Lorenzo Morandi's picture

If he posts an image and tells the process, why do not listen to other's opinions? Everyone here says that he took a great shot which could be much better with a different approach in postproduction

Kyle Foreman's picture

And he clearly disagrees. Or this article wouldn't have been written in the first place. And besides some of the comments on here are ridiculous per usual. As one person has said: "garish over processing" it's complete non-sense. There is nothing "garish" about this. And who the hell cares how a cat would see this image? It seems that most on here would have done next to nothing in post on this. And be left with something that's just ok. Where as his approach has turned something that was just ok into something that is much better. I'm also willing to bet the processed image is closer to what he actually saw, in real life, than the OOC image. And again this is just my opinion and I'm not saying he should listen to me either. I like the processed image. I think it's much better than the original, and that's why I said not to listen to all these people on here. The final image is great no matter what these people say!

Daniel Medley's picture

Personally, though I don't have a problem with the final result, I think I prefer the image as presented after the curves adjustments. At this point, a tiny bit of split toning might be good; say 47 ish in the highlights and 195 ish in the shadows. But it's all just personal taste.

The final image is nice.

Pierre Dasnoy's picture

Hi Mike, I must agree with most : The first edit is great, the second is too much.
My feeling on that is : you must define what you want to do with the edit : Enhance, or pop out.
Both are good, but work better with different subjects : Fashion and instagram, or nature and print.
I also think that the purple tone on the background was very nice : it recalls of the night, and it works very well with the orange zebras. The green has nothing to do there imo, and the contrast is too harsh and not natural looking. Careful not to go too far, the first edit was good.
Excellent capture nevertheless, and your editing tips are very interesting to read, thank you for these !

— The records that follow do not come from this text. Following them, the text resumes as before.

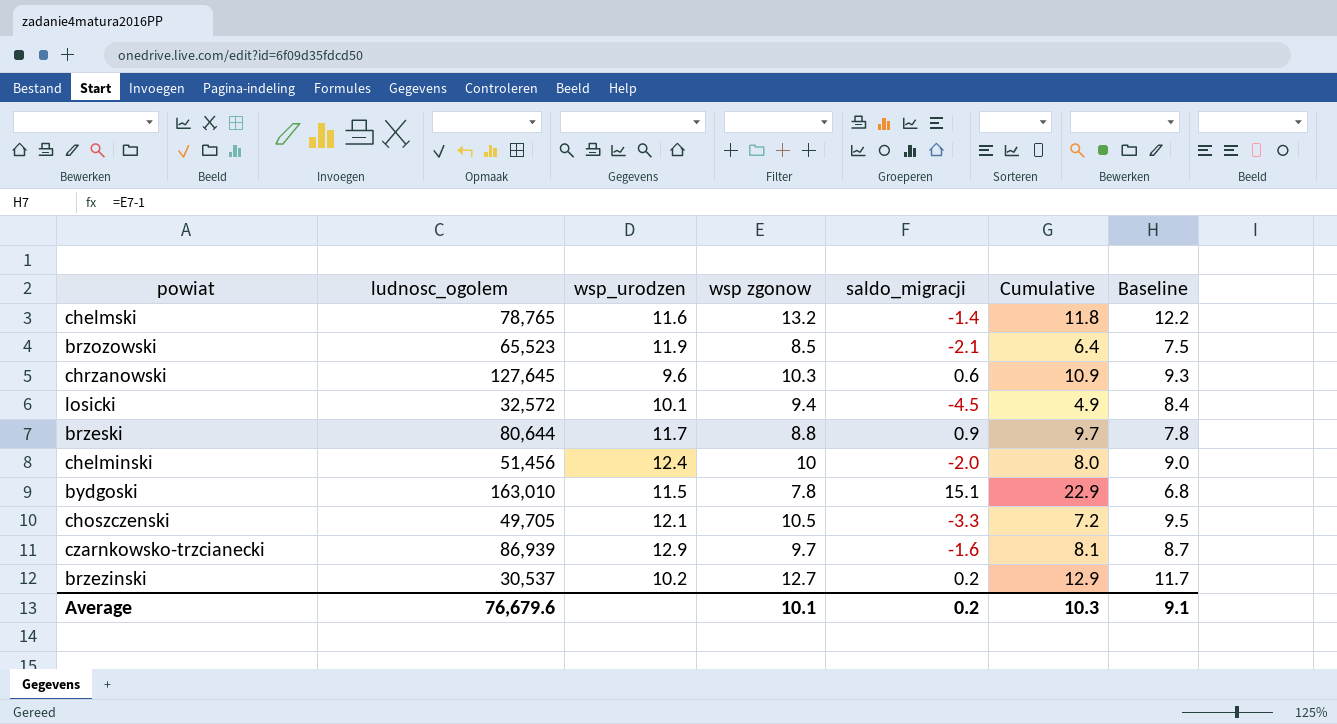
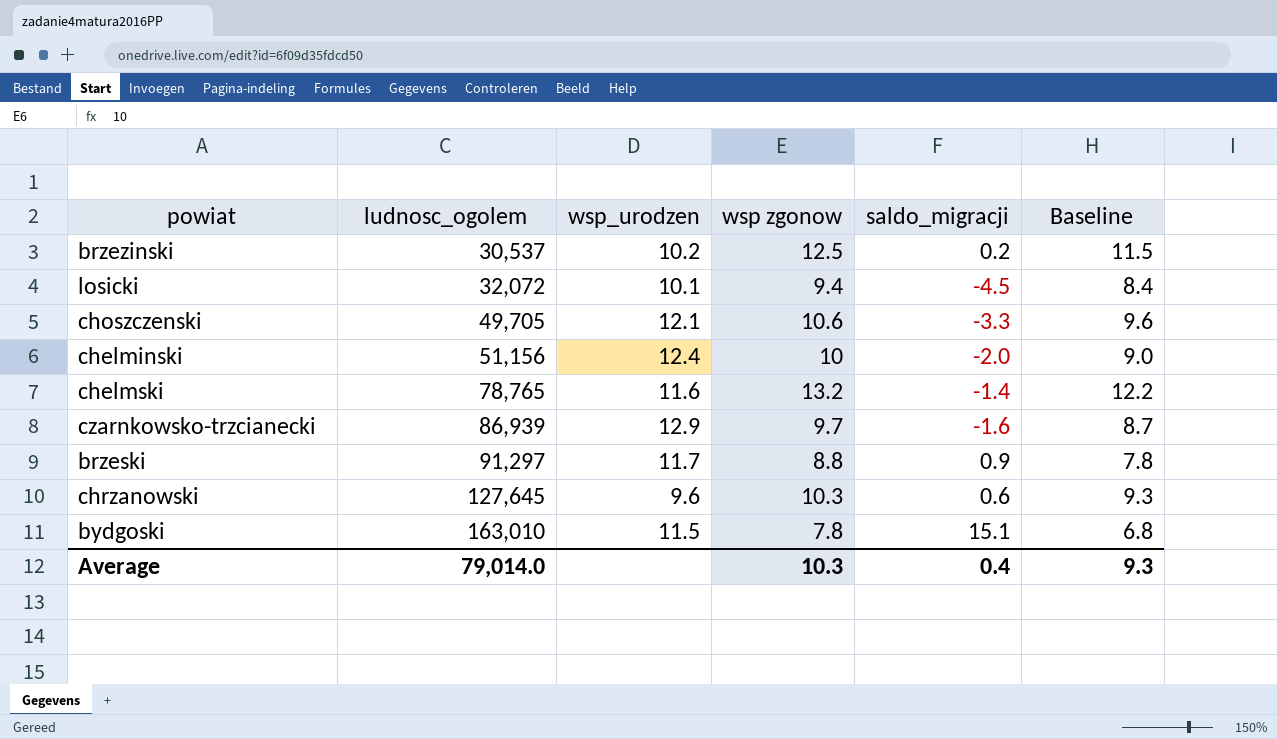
row order: none -> ludnosc_ogolem ascending
column Cumulative | formula: [wsp zgonow] + [saldo_migracji] -> none
row brzozowski: 65,523 | 11.9 | 8.5 | -2.1 | 6.4 | 7.5 -> none
brzezinski | wsp zgonow: 12.7 -> 12.5
brzezinski | Baseline: 11.7 -> 11.5
losicki | ludnosc_ogolem: 32,572 -> 32,072
choszczenski | wsp zgonow: 10.5 -> 10.6
choszczenski | Baseline: 9.5 -> 9.6
chelminski | ludnosc_ogolem: 51,456 -> 51,156
brzeski | ludnosc_ogolem: 80,644 -> 91,297
Average | ludnosc_ogolem: 76,679.6 -> 79,014.0
Average | wsp zgonow: 10.1 -> 10.3
Average | saldo_migracji: 0.2 -> 0.4
Average | Baseline: 9.1 -> 9.3

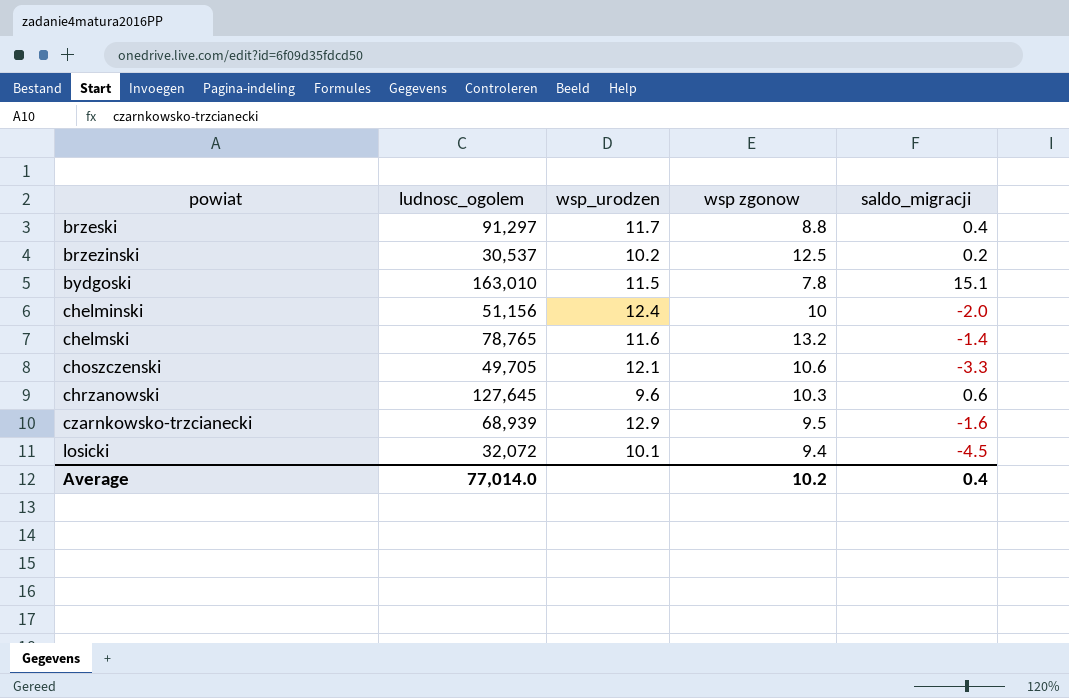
row order: ludnosc_ogolem ascending -> powiat ascending
column Baseline | formula: [wsp zgonow] - 1 -> none
brzeski | saldo_migracji: 0.9 -> 0.4
czarnkowsko-trzcianecki | ludnosc_ogolem: 86,939 -> 68,939
czarnkowsko-trzcianecki | wsp zgonow: 9.7 -> 9.5
Average | ludnosc_ogolem: 79,014.0 -> 77,014.0
Average | wsp zgonow: 10.3 -> 10.2

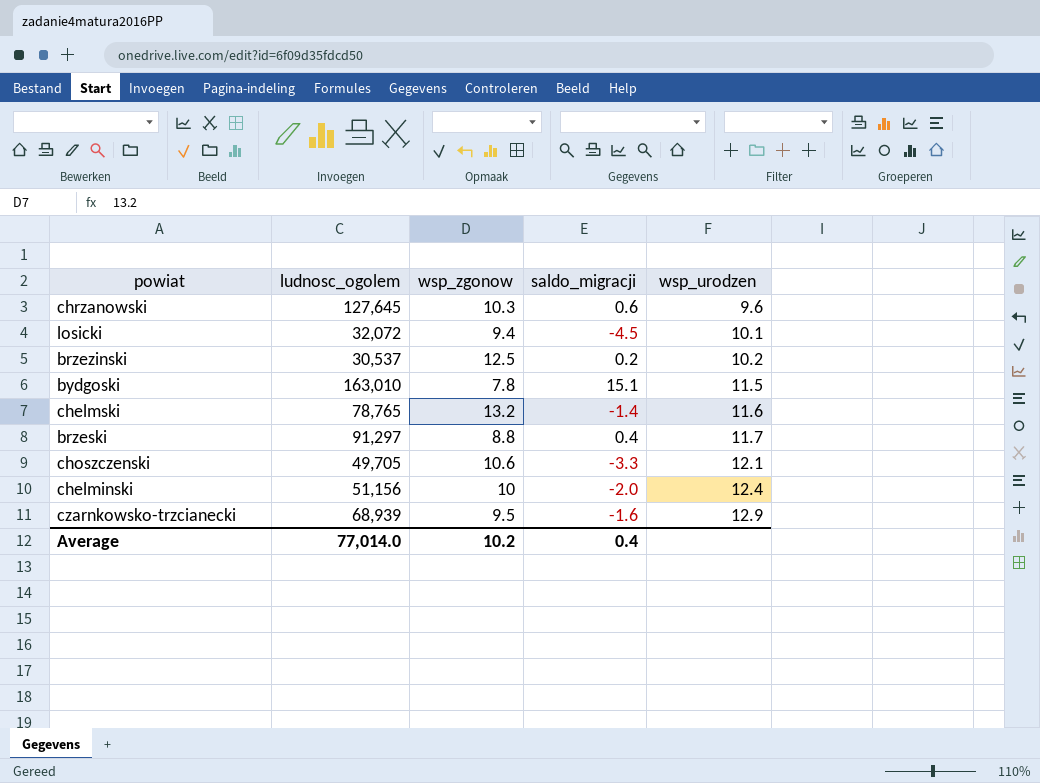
row order: powiat ascending -> wsp_urodzen ascending
column name: wsp zgonow -> wsp_zgonow
column wsp_urodzen | position: 3 -> 5

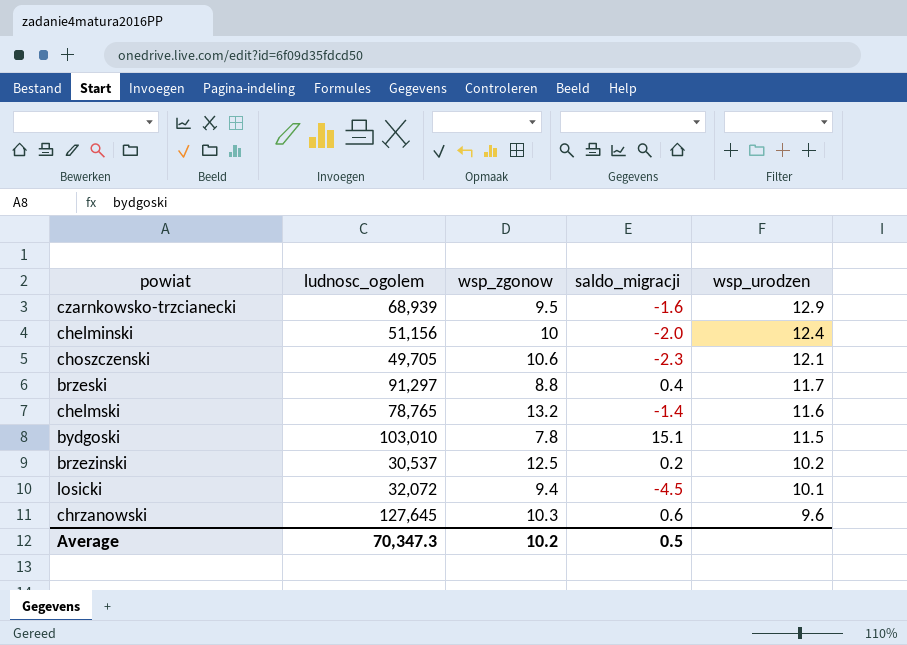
row order: wsp_urodzen ascending -> wsp_urodzen descending
choszczenski | saldo_migracji: -3.3 -> -2.3
bydgoski | ludnosc_ogolem: 163,010 -> 103,010
Average | ludnosc_ogolem: 77,014.0 -> 70,347.3
Average | saldo_migracji: 0.4 -> 0.5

If you 'erred' Mike, it was in showing the SOOC shot. It was created digitally, & it was processed digitally. It's your image to present as you want it. I like it.

Arian Evans's picture

I like the second and the third "after" in your sequences above. What's most important is what you like in a picture for you. I use apps like Gurushots to get a sense of what other normal people vs photographers like, and to inspire my craft, but at the end of the day I take photographs for my wife and myself. Some of my top liked photos on Gurushots are soft shots taken with an old Samsung S7!